(Records contained in a dataset)
==============================
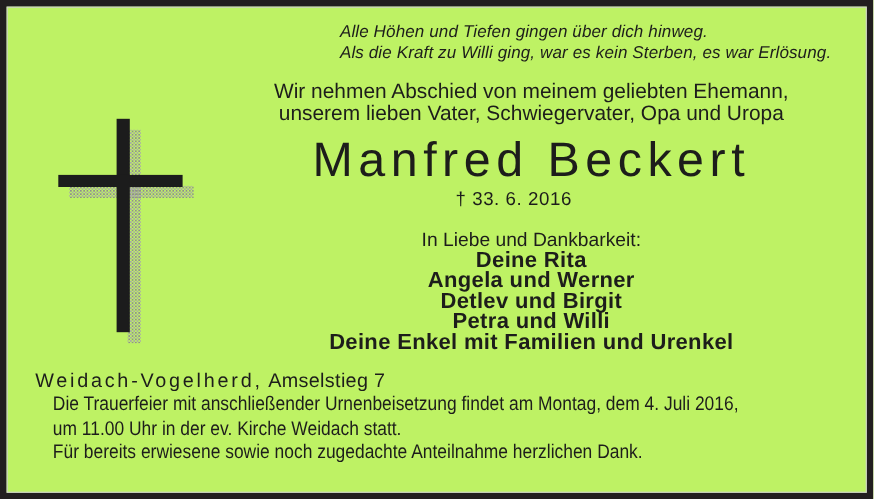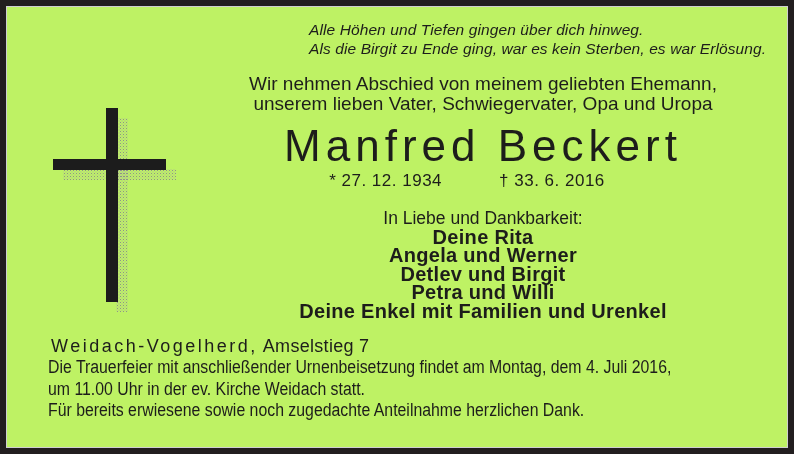"Als die Birgit zu Ende" div { text: Birgit zu Ende -> Kraft zu Willi }
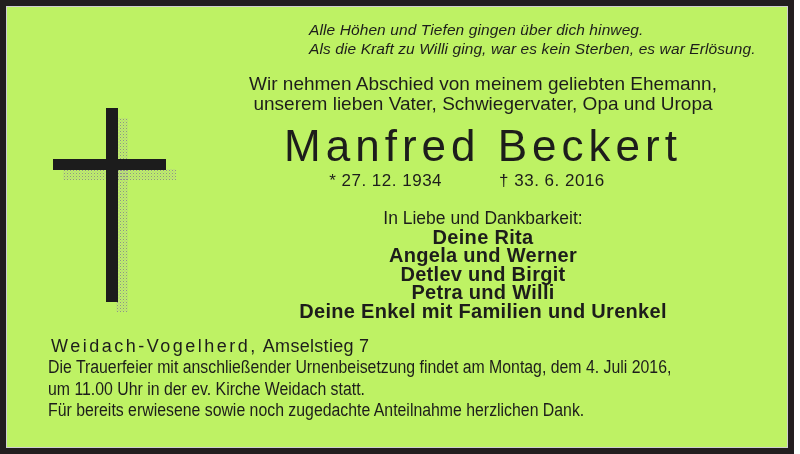"* 27. 12. 1934" span { html: <span>* 27. 12. 1934</span> -> none }
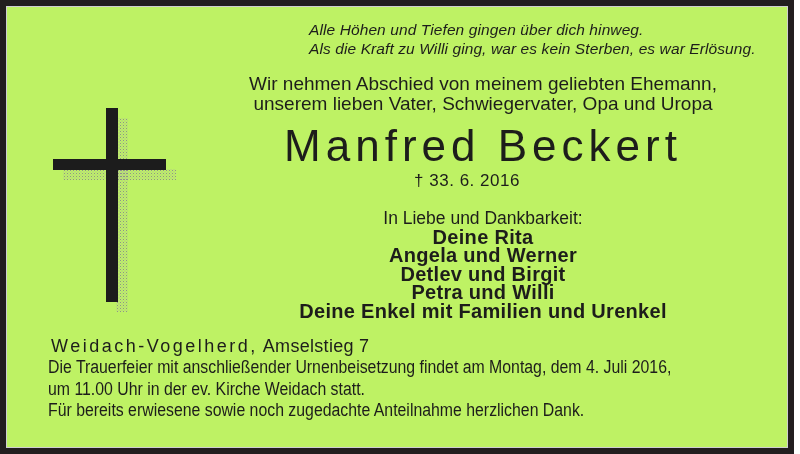"Weidach-Vogelherd, Amselstieg 7" .address { left: 51px -> 32px }
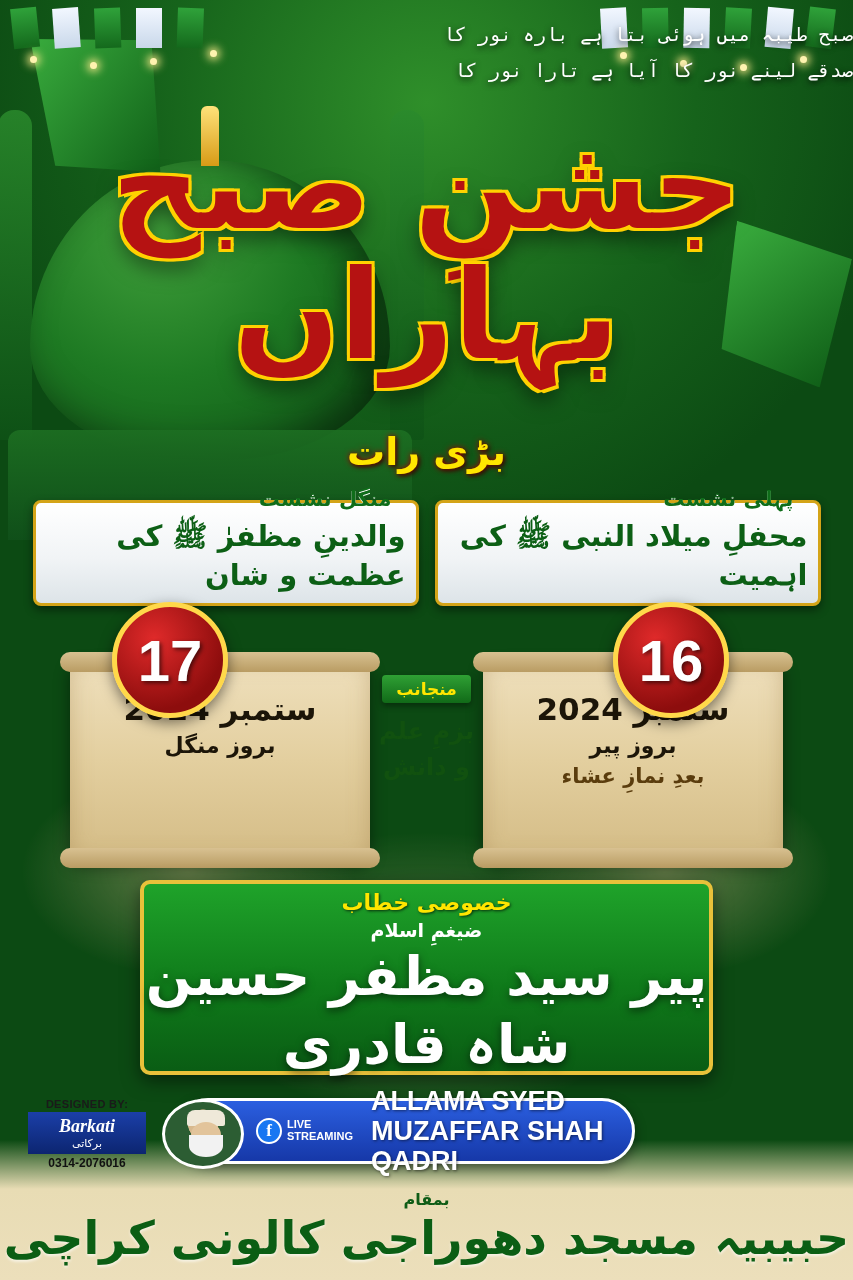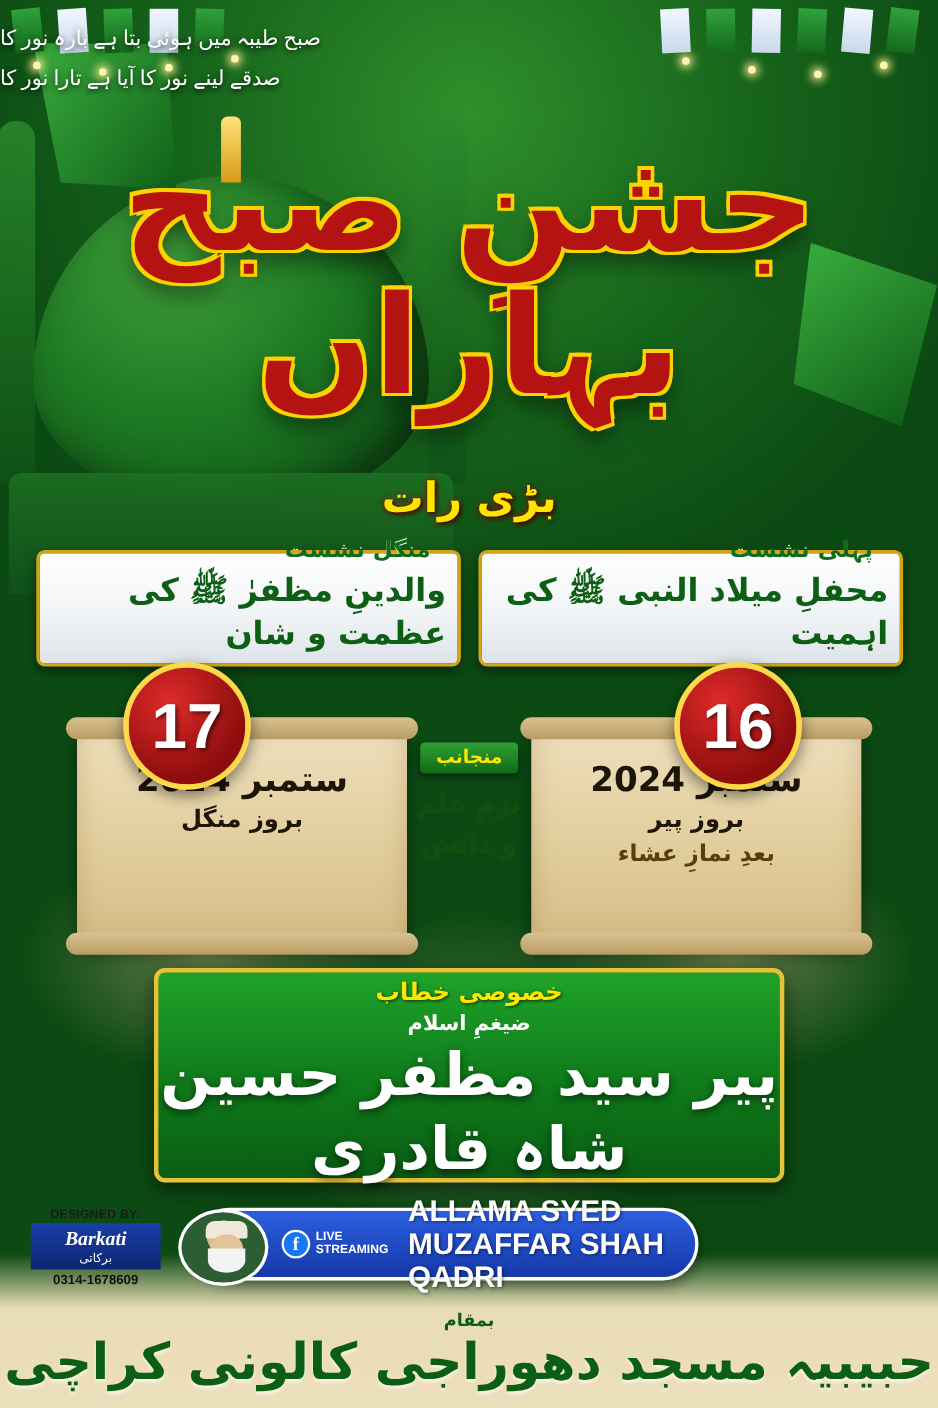"صبح طیبہ میں ہوئی بتا" .couplet { font-family: Liberation Serif, serif -> Liberation Mono, monospace; text-align: left -> right }
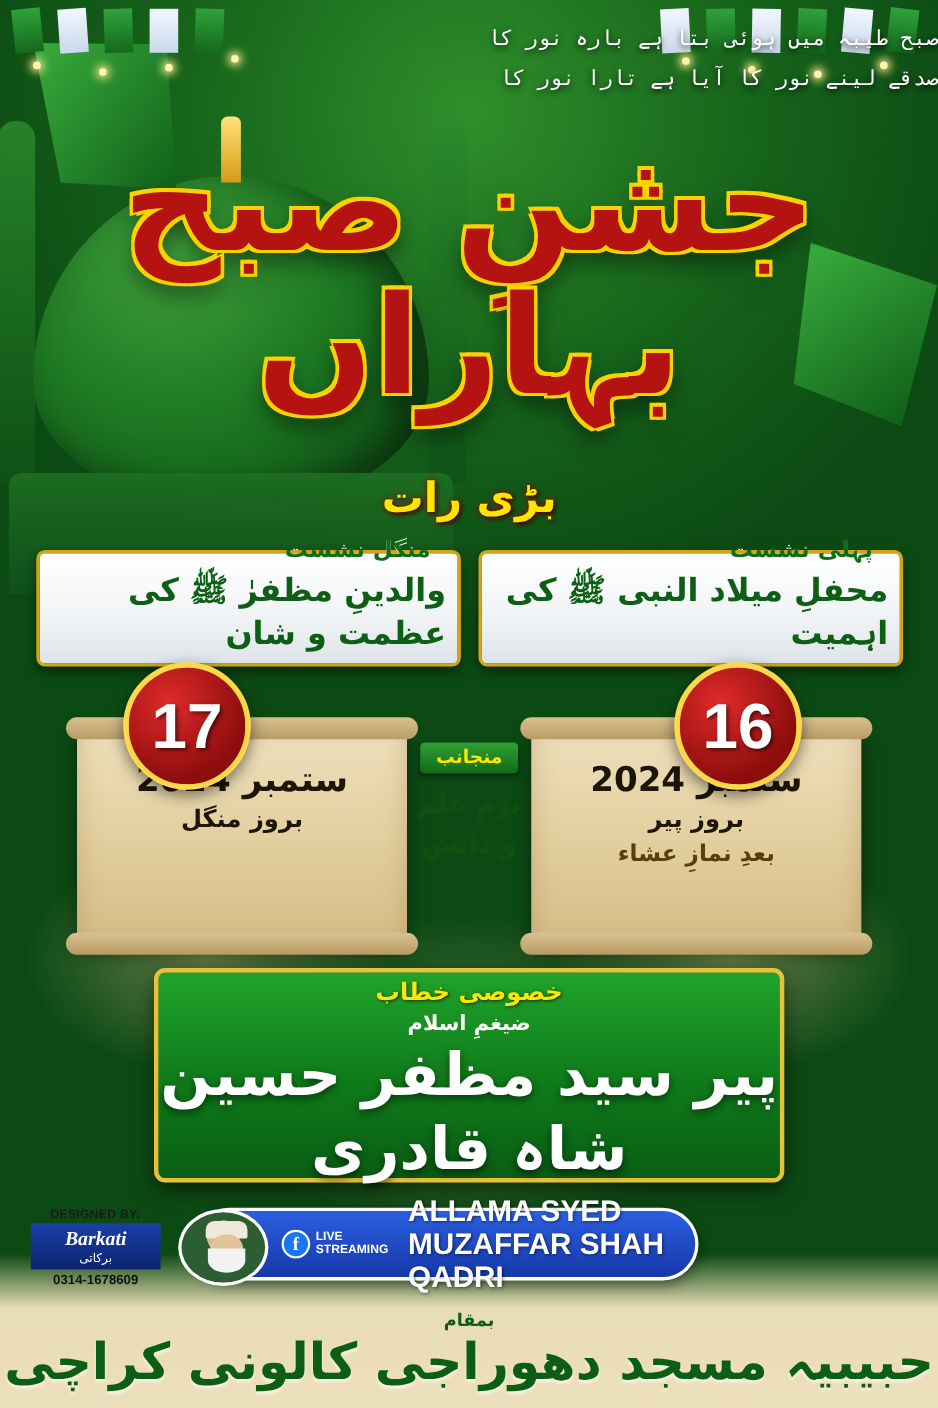"0314-1678609" div.designer-phone { text: 0314-1678609 -> 0314-2076016 }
==============================
■ Task description ■
Without the pictures, give back the entries exactly.

■ Answer to this exercise ■
"Als die Birgit zu Ende" div { text: Birgit zu Ende -> Kraft zu Willi }
"* 27. 12. 1934" span { html: <span>* 27. 12. 1934</span> -> none }
"Weidach-Vogelherd, Amselstieg 7" .address { left: 51px -> 32px }
"صبح طیبہ میں ہوئی بتا" .couplet { font-family: Liberation Serif, serif -> Liberation Mono, monospace; text-align: left -> right }
"0314-1678609" div.designer-phone { text: 0314-1678609 -> 0314-2076016 }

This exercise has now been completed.